Researchers reveal tricks for Cutwail’s endurance
While some botherders have opted for the arguably much safer P2P architecture in order to assure their botnets’ resilience, others are still clinging to the standard distributed C&C option.
Among the latter are the masters of the Cutwail / Pushdo botnet, one of the most long-lived ones around, and their decision must be working well for them as despite several past takedown attempts it is still going strong.

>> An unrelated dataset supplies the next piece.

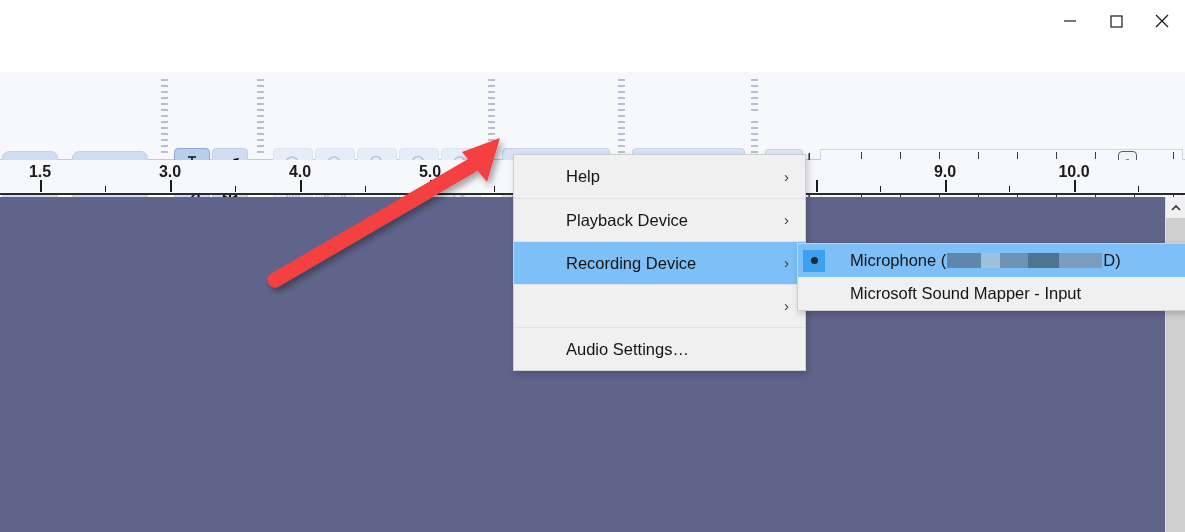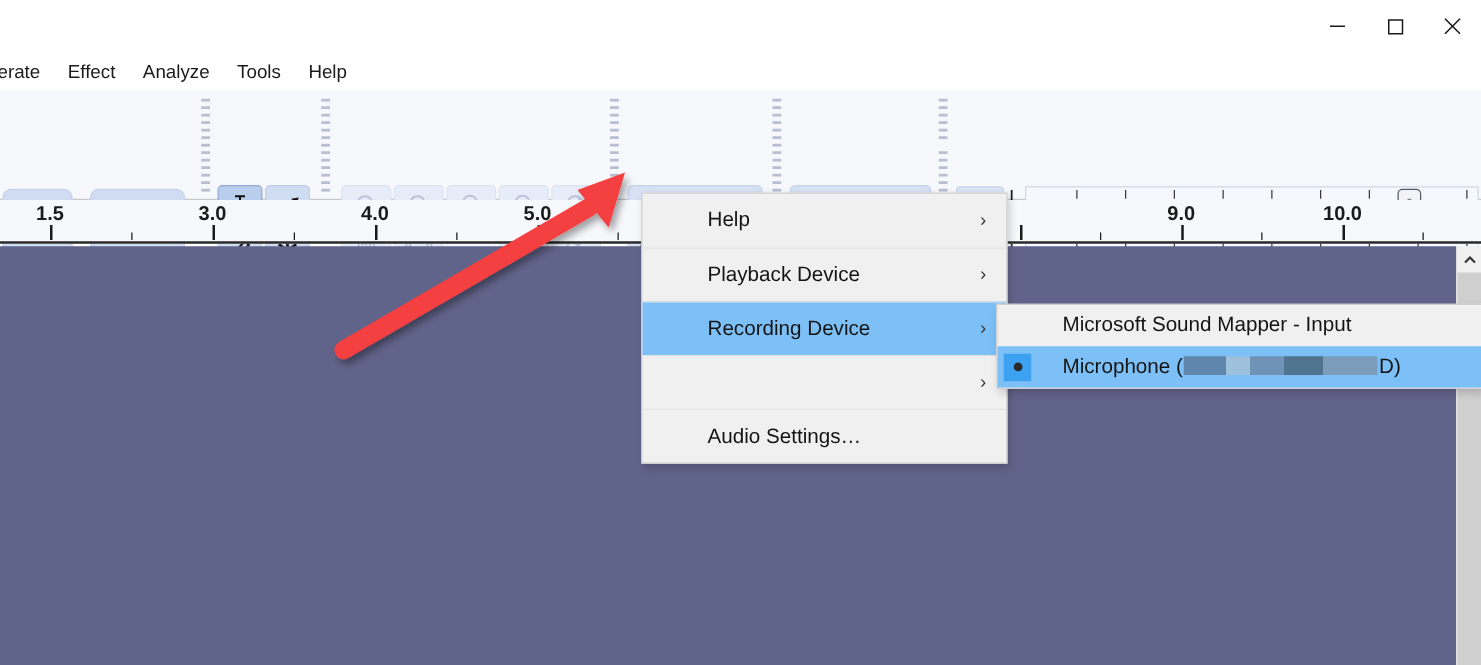"erate" div.menubar { html: <div> <div>erate</div> <div>Effect</div> <div>Analyze</div> <div>Tools</div> <div>Help</div> </div> -> none }
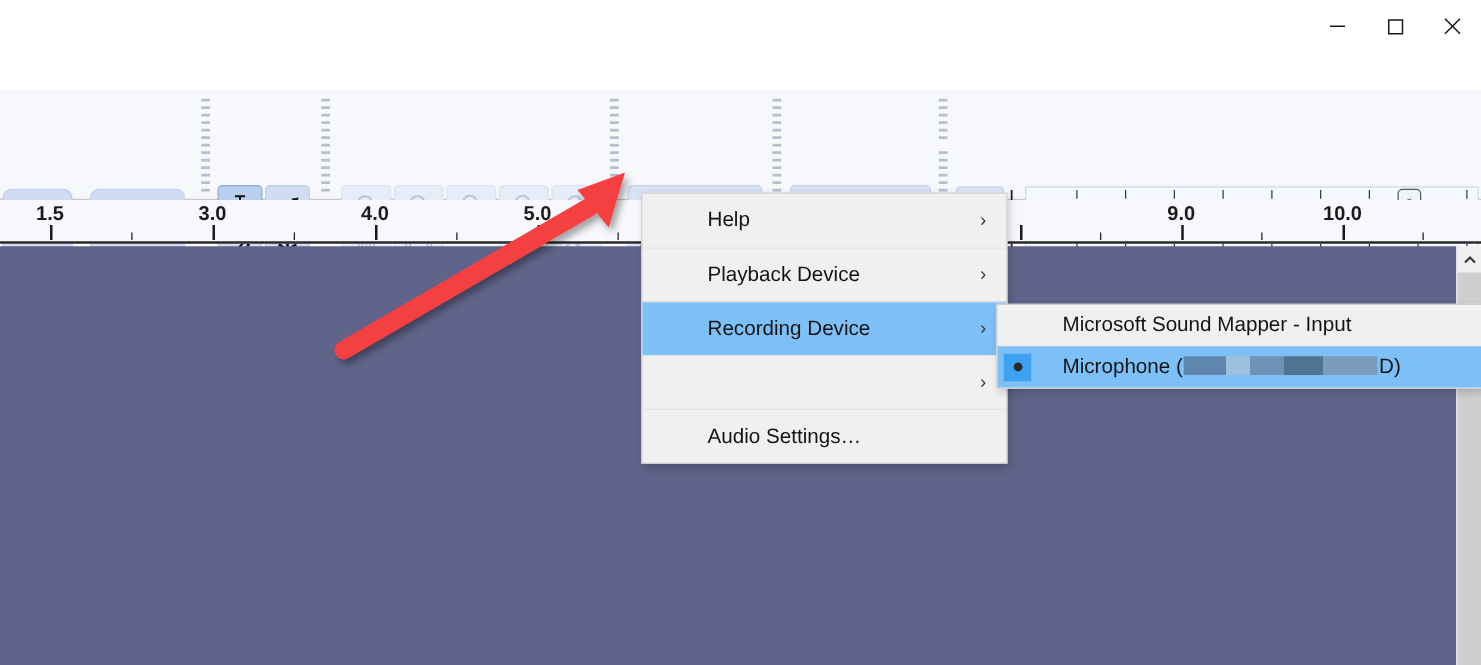"Microsoft Sound Mapper - Input" div.subitem { order: before "Microphone ( D)" -> after "Microphone ( D)" }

Of course, such a C&C architecture requires a set of tricks to be used so that suspicious network traffic to and from the zombie computers isn’t easily detected, and Trend Micro researchers have shared some of them:
- Combining C&C communication with normal traffic – the latest variants of the malware are made to send out numerous HTTP requests, and among them are those to the C&C servers – often multiple ones, and not necessarily all for fetching the configuration file, which can ultimately lead to small DDoS attacks
- Wielding an encrypted list of 200 domains, but trying to contact only 20 randomly chosen ones at a specific time.
- Using legitimate but compromised big and small domains as C&C servers, so that sending requests to them passes under the radar.
- Using a domain generation algorithm (DGA) in order to rotate C&C servers to keep one or more steps ahead the security industry.
“Pushdo in particular uses calendar date as the seed in its DGA and generates 30 domains for each day. It tries to connect to not only domains for a given day, but also all domains generated from days between 30 days earlier and 15 days latter. In other words, it may try to connect to 1380 domains each day,” the researchers pointed out, adding that this feature can be challenging for behavior and sandboxing analysis.
“Using sandboxing analysis without reverse engineering the malware and figuring its DGA may not be enough to block C&C communication, as the malware generates different domains for each day.”
The days of file-signature detection are over, they say, and AV companies must use a number of alternative approaches to detection, such as sandboxes, deep analysis, reputation services, and more.